The cellular basis of autoimmunity: precocious immunological maturity in NZB mice.

Attempts have been made to transfer, prevent or ameliorate the autoimmune haemolytic disease that develops spontaneously in all New Zealand Black mice at 8 (4-12) months and so define the cellular basis of the automimmune process. Lymphoid cell suspensions (spleen, bone marrow, thymus) from pre-autoimmune or autoimmune NZB donors were injected intraperitoneally into intact or neonatally thymectomized syngeneic or allogeneic (BALB/c) recipients at birth or at 4 weeks. Only splenocytes from autoimmune NZB mice consistently caused anti-red cell-autoantibodies (positive Coombs reactions) to appear in pre-autoimmune NZB and also in BALB/c recipients. Moreover, the speed of the response varied and provided a measure of the recipients' ability to control the influx of the autoantibody-producing splenocytes. The immunoregulation exercised by intact NZB mice decreased, and that of their neonatally thymectomized counterparts increased between 2-3 days and one month after birth.
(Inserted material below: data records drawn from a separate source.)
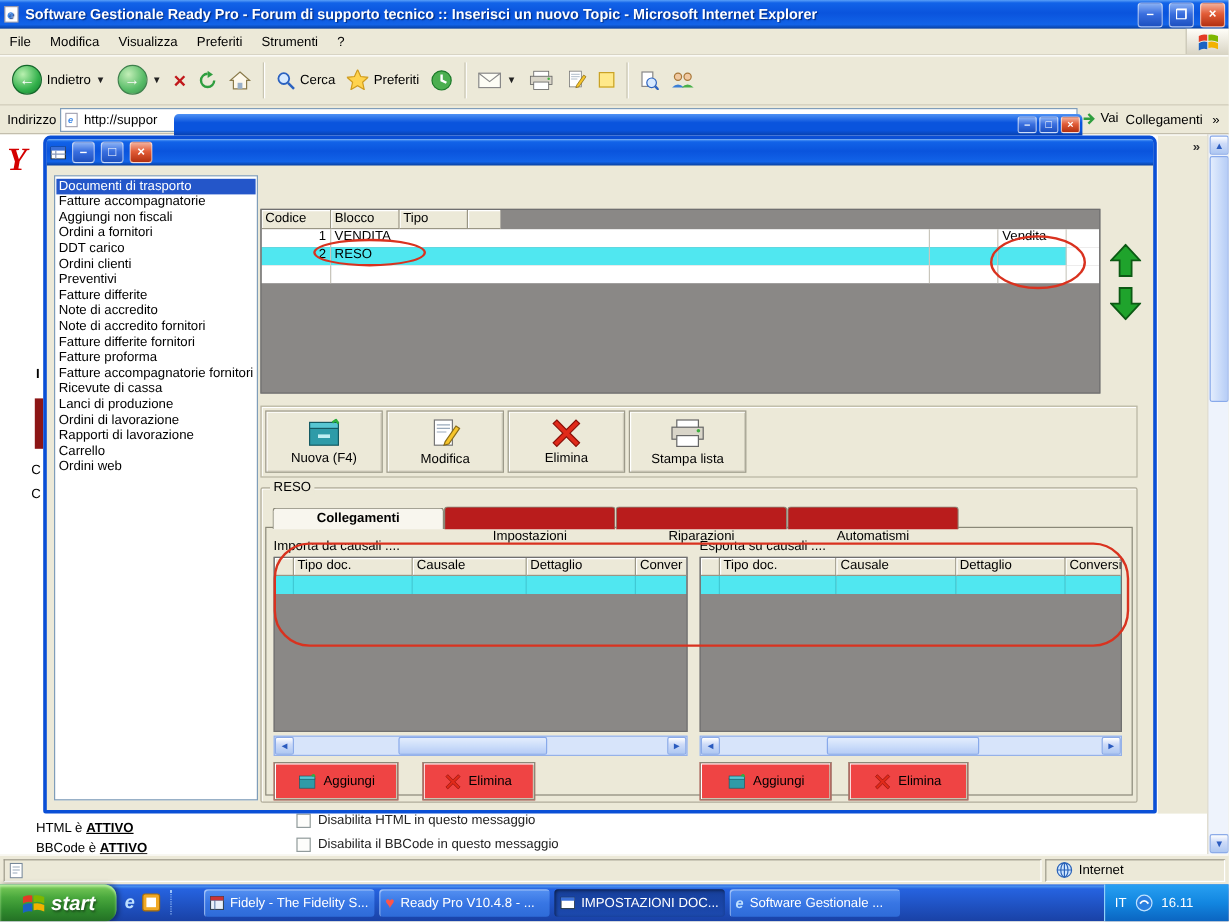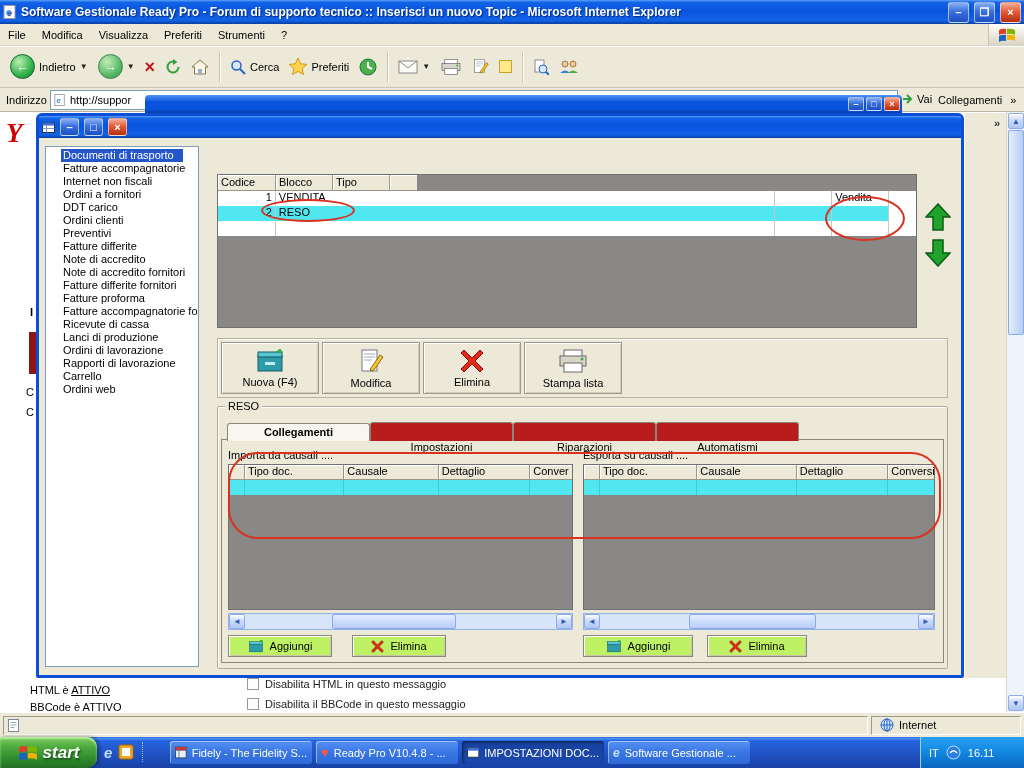"Documenti di trasporto" .sb { padding: 2px 15px -> 2px 1px; width: 154px -> 170px }
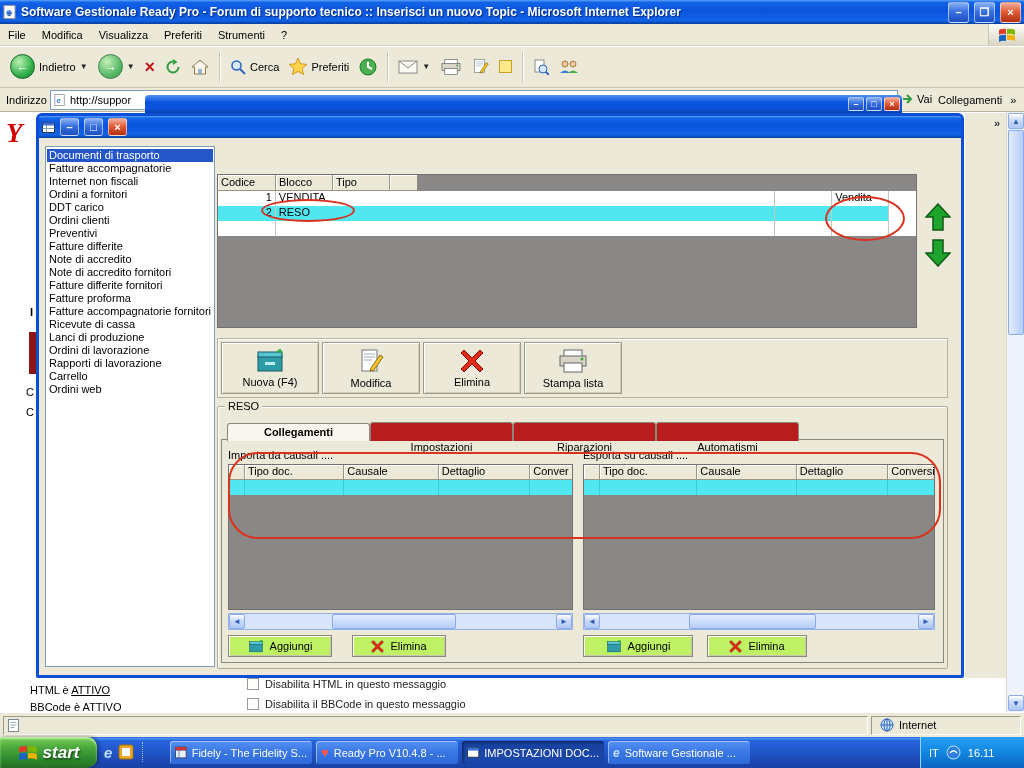"Internet non fiscali" div.sb-item { text: Internet -> Aggiungi }
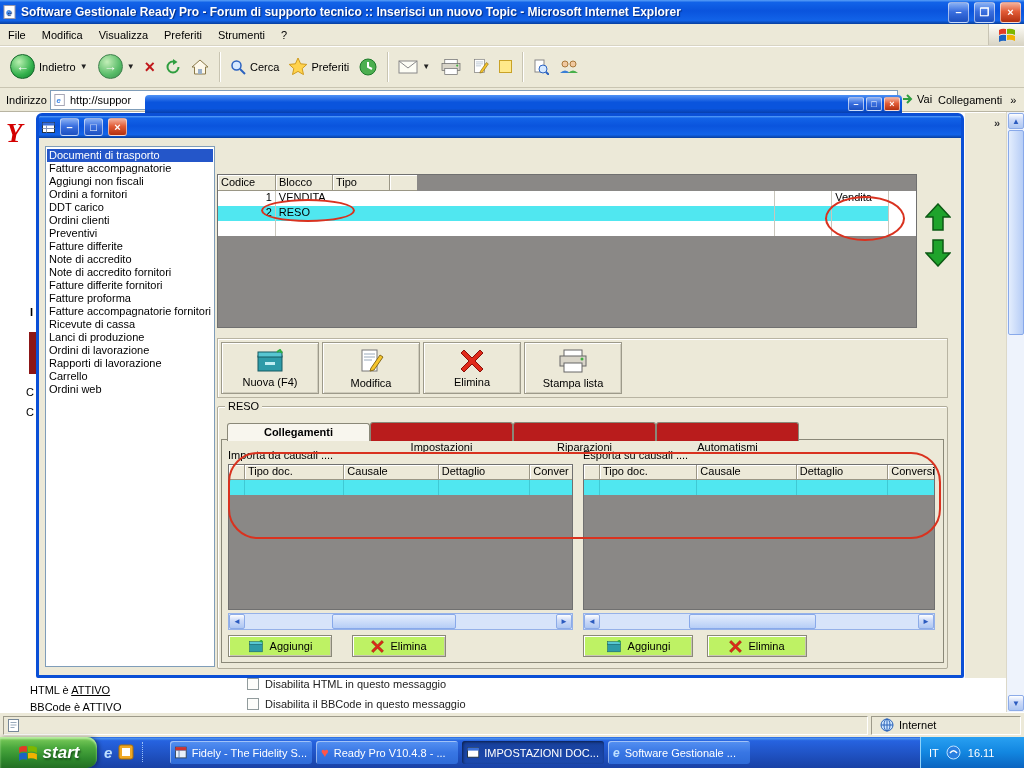"Aggiungi" .gbtn { background: #bef264 -> #ef4444; height: 22px -> 32px }
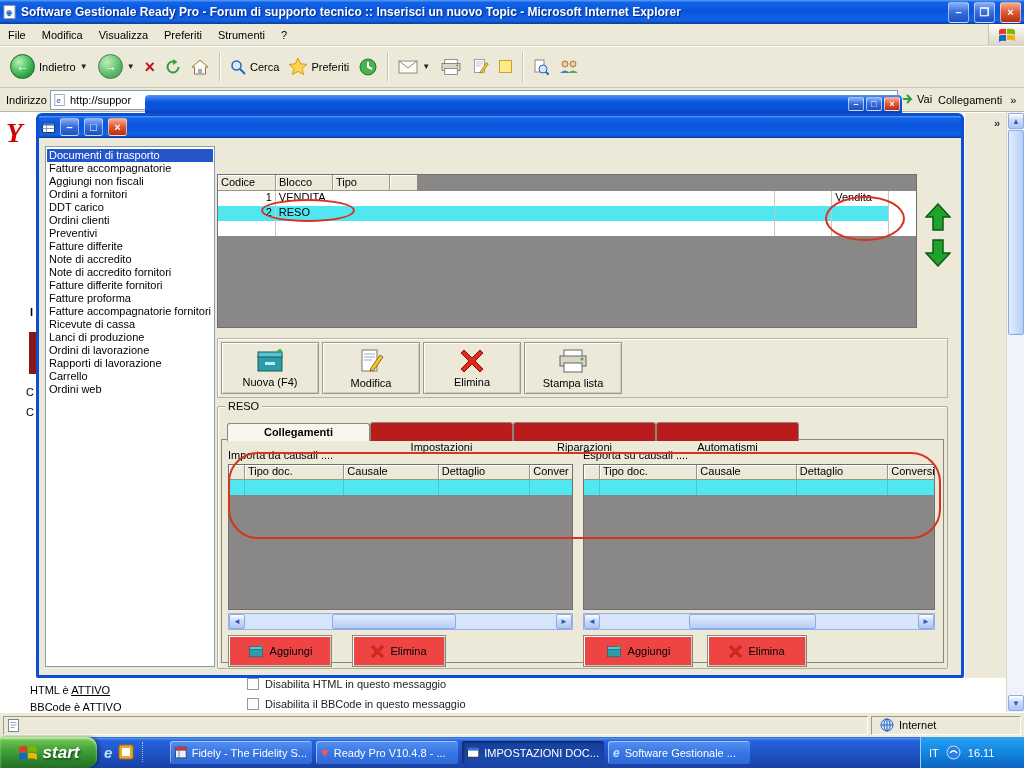"ATTIVO" .pstat u { font-weight: normal -> bold }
Thus, an immunosuppressive mechanism operating via the thymus exists in NZB mice even before they are born, and the data further imply that a population of extra-thymic suppressors, presumably stemming from the bone marrow, can also be mobilized. This latter contention is supported by the finding that inocula of adult syngeneic bone marrow cells delay Coombs conversion in thymectomized NZB recipients. Preliminary experiments were also designed to resolve conflicting evidence concerning the suppressive capabilities of dissociated thymocytes of 2-week-old NZB mice.